A Budget Shortfall Estimate for States Grows Even Worse

People in masks to protect against coronavirus, walk past a boarded up storefront along 14th Street in Northwest Washington, Wednesday, April 29, 2020.

People in masks to protect against coronavirus, walk past a boarded up storefront along 14th Street in Northwest Washington, Wednesday, April 29, 2020. AP Photo/Andrew Harnik

 

Connecting state and local government leaders

Updated figures from a think-tank found that the hit to state finances will be worse than the Great Recession.

State governments could face budget shortfalls over three fiscal years totaling around $650 billion as the coronavirus outbreak batters the nation’s economy, according to new estimates from a liberal-leaning think tank.

The Center on Budget and Policy Priorities published the estimate on Wednesday. It is even more downbeat than a roughly $500 billion shortfall figure the group released earlier this month. If the latest estimate is accurate, it means states are in line to take a hit to their budgets that could be much deeper than the one dealt by the Great Recession.

State budget shortfalls during the three-year 2009 to 2011 timeframe, after the last recession struck, totaled $510 billion after adjusting for inflation into present day dollars, according to CBPP.  

Researchers with the center based their estimates on economic projections from both the nonpartisan Congressional Budget Office and Goldman Sachs. The estimates are for states only and do not capture the financial troubles that local governments, territories and tribes could face.

The figures show that state budgets will experience their largest shortfall—$350 billion—in the upcoming 2021 fiscal year, which begins in July in most states. That amount is equal to about 17% of the $2 trillion in actual total state spending that the National Association of State Budget Officers documented for fiscal year 2018 in a report released late last year.

In the current 2020 budget cycle, the Center on Budget and Policy Priorities predicts the state shortfall figure will be $110 billion and it says in the 2022 fiscal year states could run short $190 billion. 

Liz McNichol, a senior fellow at the center, explained in an email that the shortfalls are an estimate of how much state revenues will fall and state spending—mainly on Medicaid—will increase as a result of the pandemic. But the estimates, she added, do not include the direct costs that states are taking on to address the health crisis.
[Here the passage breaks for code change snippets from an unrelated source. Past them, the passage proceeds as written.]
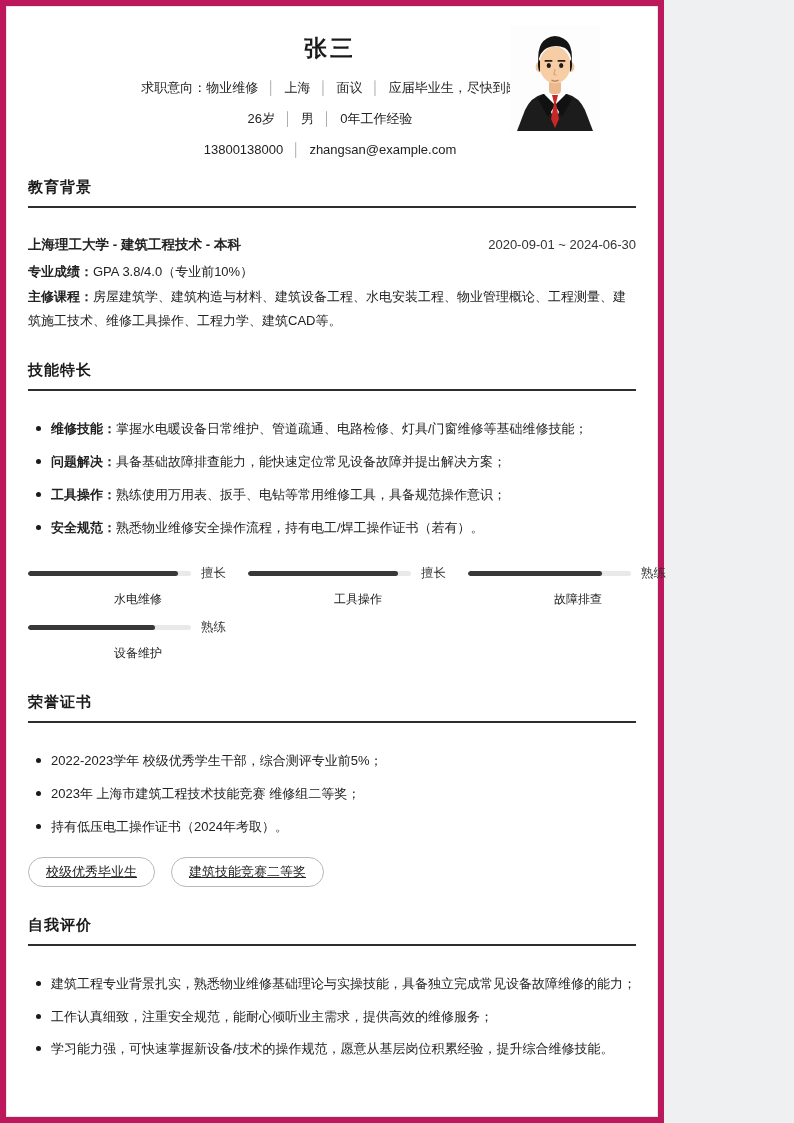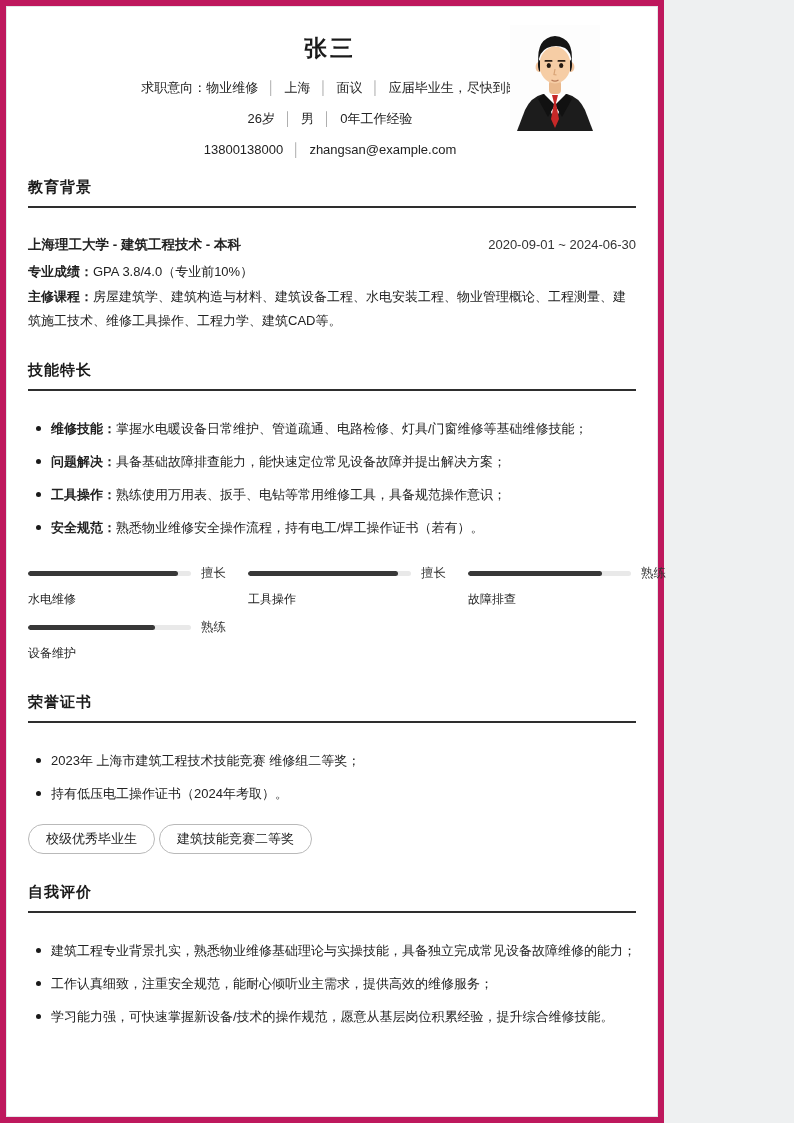--- a/index.html
+++ b/index.html
@@ -60,7 +60,7 @@
     display: grid; grid-template-columns: repeat(3, 220px);
     margin-top: 27px; row-gap: 9px;
   }
-  .bar-cell { margin-bottom: 2px; }
+  .bar-cell { margin-bottom: 2px; text-align: center; }
   .bar-line { display: flex; align-items: center; }
   .bar-track {
     width: 163px; height: 5px; background: #e9e9e9; border-radius: 3px;

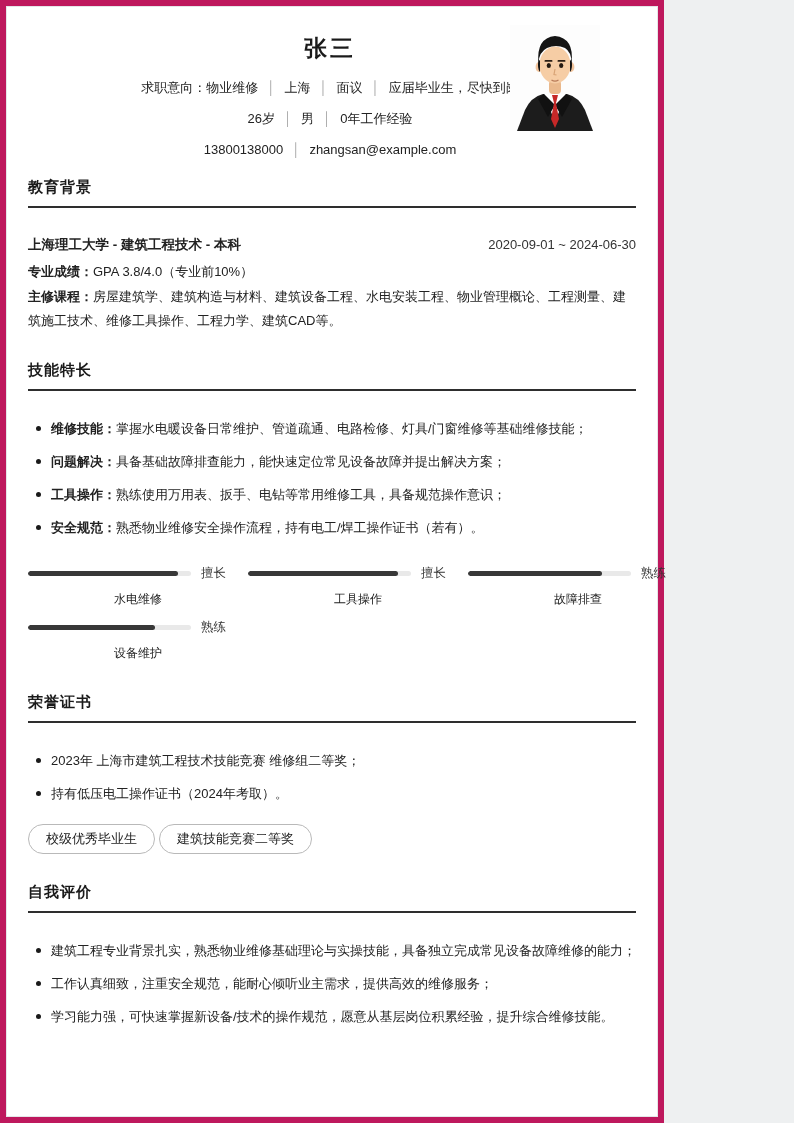--- a/index.html
+++ b/index.html
@@ -206,6 +206,7 @@
       <div class="section-title">荣誉证书</div>
       <div class="section-body">
         <ul class="bullets">
+          <li><span class="dot"></span><span>2022-2023学年 校级优秀学生干部，综合测评专业前5%；</span></li>
           <li><span class="dot"></span><span>2023年 上海市建筑工程技术技能竞赛 维修组二等奖；</span></li>
           <li><span class="dot"></span><span>持有低压电工操作证书（2024年考取）。</span></li>
         </ul>

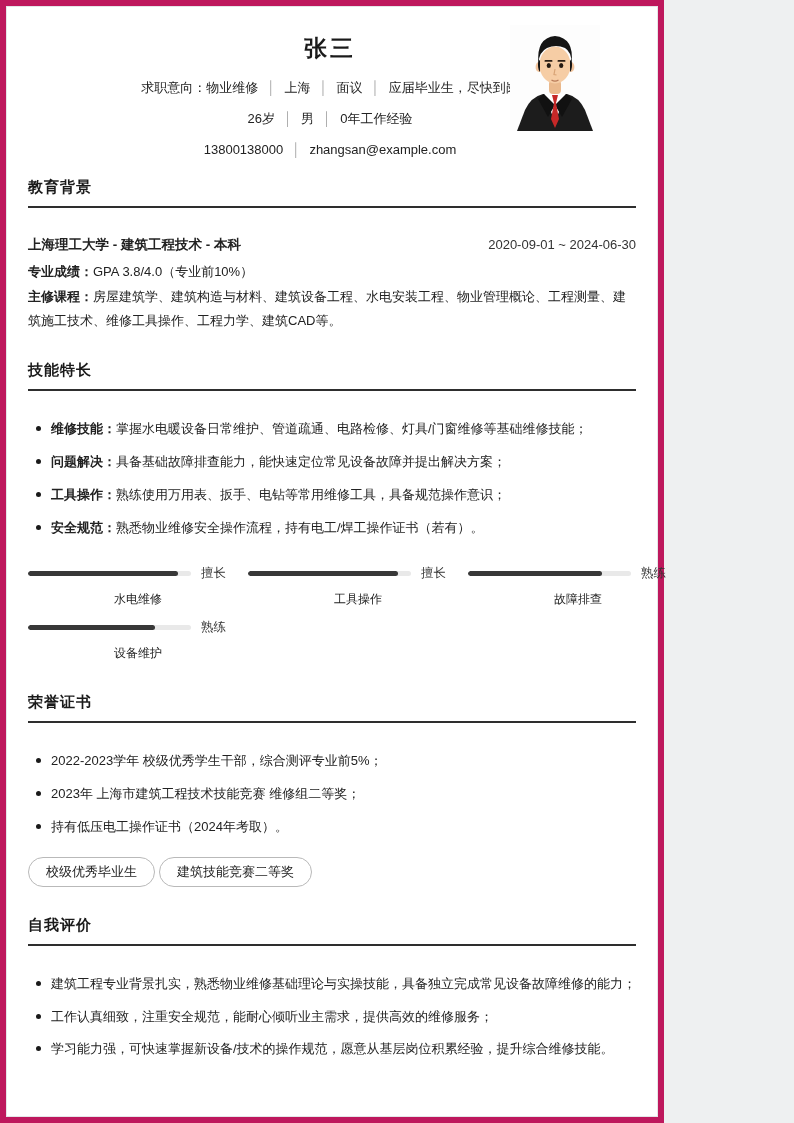--- a/index.html
+++ b/index.html
@@ -70,7 +70,7 @@
   .bar-level { font-size: 12.5px; color: #333; margin-left: 10px; }
   .bar-name { font-size: 12px; margin-top: 9px; color: #222; }
   
-  .tags { display: flex; gap: 4px; margin-top: 19px; }
+  .tags { display: flex; gap: 16px; margin-top: 19px; text-decoration: underline; }
   .tag {
     border: 1px solid #b9b9b9; border-radius: 16px;
     padding: 5px 17px; font-size: 13px; color: #222; background: #fff;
More on the methods that the researchers used to come up with their figures is outlined in a report published earlier this month.

The estimates come amid a growing debate over how much further the federal government should go to help states and local governments deal with the costs and tax revenue losses that the highly contagious virus, and measures to control it, are driving.

Congress allotted around $200 billion in aid for states, localities, schools and higher education institutions, in the CARES Act, which President Trump signed into law last month. That total sum includes $139 billion in a special Coronavirus Relief Fund to help states and larger-sized local governments with covering costs tied to the pandemic.

But states have little flexibility to use large portions of the CARES Act money to offset revenue losses they are facing because of the economic crash the virus triggered. 

During the long economic recovery after the last recession, many states built up their “rainy day” fund reserves. CBPP points out, however, that the funds collectively held only about $75 billion in savings at the end of the last fiscal year, and balances vary widely between states.

The Center on Budget and Policy Priorities says that one way the federal government could provide states with greater budget relief is by increasing the federal share of Medicaid costs, known as the “federal medical assistance percentage”—and doing so beyond an FMAP increase included in coronavirus relief legislation that preceded the CARES Act.

But CBPP also says that this on its own will likely not be enough and recommends that Congress take additional steps, like expanding the CARES Act relief fund program for states and local governments, while also loosening restrictions on how this funding can be used.

House Speaker Nancy Pelosi on Tuesday indicated that Democrats were supportive of another $500 billion in aid for states, along with additional relief funding for local governments. She also voiced support for increasing federal funding for Medicaid by boosting the FMAP. Republicans have so far been cooler about the idea of a massive new infusion of state and local aid.